Everyone around horses, no matter if they are a professional or amateur, will find themselves in the position of teaching others. The equestrian world was founded on principles of apprenticeship and passing centuries of knowledge onto others. These are some key ways mentoring others has (perhaps selfishly) improved my own knowledge base and writing skills.
You have to break down a complex process into simple, actionable steps. Those of us who have been around horses for a lifetime tend to go into autopilot around certain tasks. Sometimes, we may leave out key details or when riding, let our aids get muddled and confused.
Remember how intentionally you had to learn how to post? And then many years later an instructor tells you to use your seat in your post and you’re back to bringing mindfulness to that aid?
Whether it’s how to wrap a polo wrap or ride a proper canter depart, when you teach another person you need to boil everything down to basic steps and you highlight only the most important points. I find myself bringing this intentionality back to my own riding and horse care, which means I make less preventable mistakes.

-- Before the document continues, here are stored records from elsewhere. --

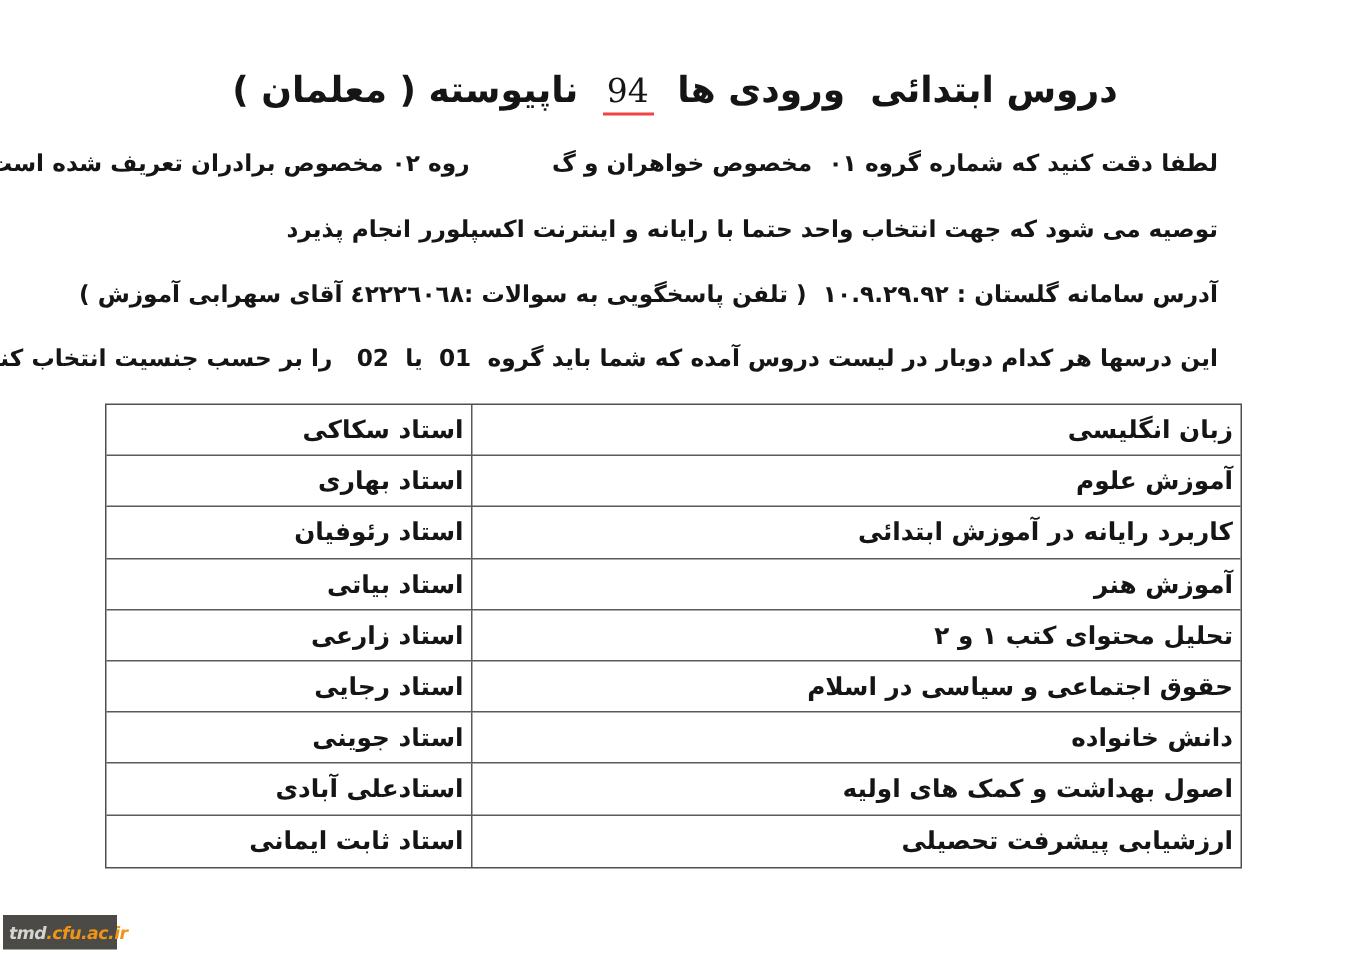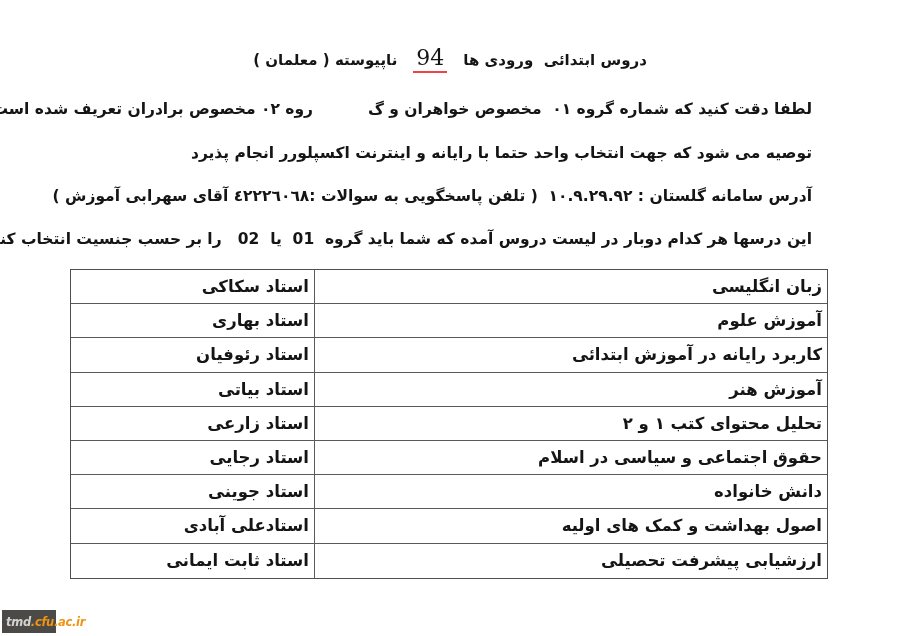--- a/index.html
+++ b/index.html
@@ -34,7 +34,7 @@
     white-space: pre;
   }
   .title-fa {
-    font-size: 15px;
+    font-size: 24px;
     font-weight: 700;
   }
   .title-year {

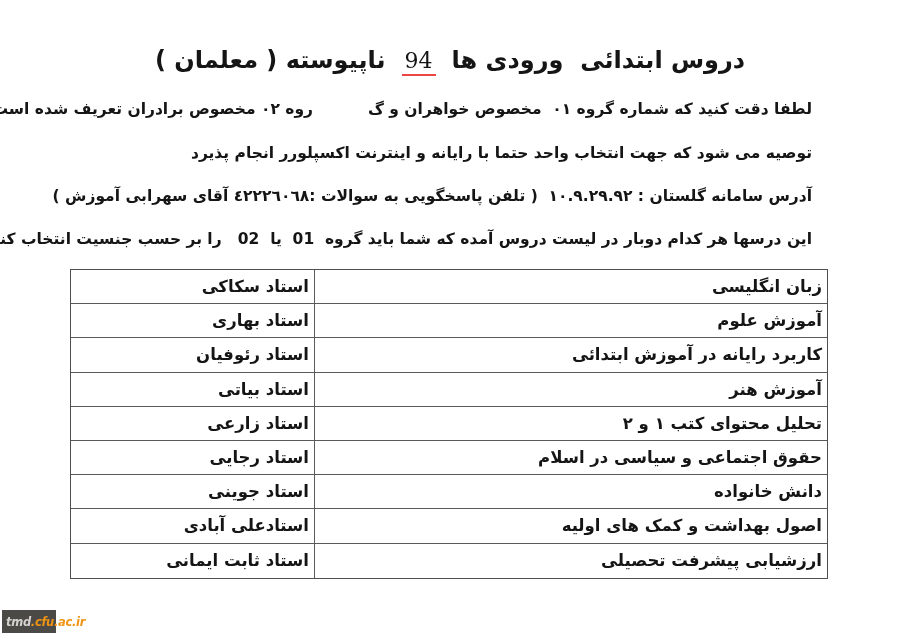--- a/index.html
+++ b/index.html
@@ -93,7 +93,7 @@
     position: absolute;
     left: 2px;
     top: 610px;
-    width: 54px;
+    width: 76px;
     height: 23px;
     box-sizing: border-box;
     background: #4c4a47;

Watching. Watching. Watching. To a certain extent, learning how to ride is about just putting time in the saddle. More riding = better riding. However, this simple equation overlooks the fact that many of us benefit from watching others ride.
Auditing clinics is a great, cost-effective learning tool, but have you ever tried spectating when someone else isn’t narrating? If you watch another rider you can start to analyze what they did, what was the result, and what you would have done differently.
Perfecting the art of asking questions. I’ve found asking questions helps students explain their reactions, solidify their learning, and at times shows me holes in their understanding. Also, the more questions you ask, the better you get at the art of asking questions. Many don’t realize that crafting the right questions is a skill in itself.
When you ask higher quality questions, you get higher quality answers. By constantly practicing my question craft, I now have a skill that helps me get more out of my own lessons and clinics. It’s an age old adage – teaching can make you a better learner.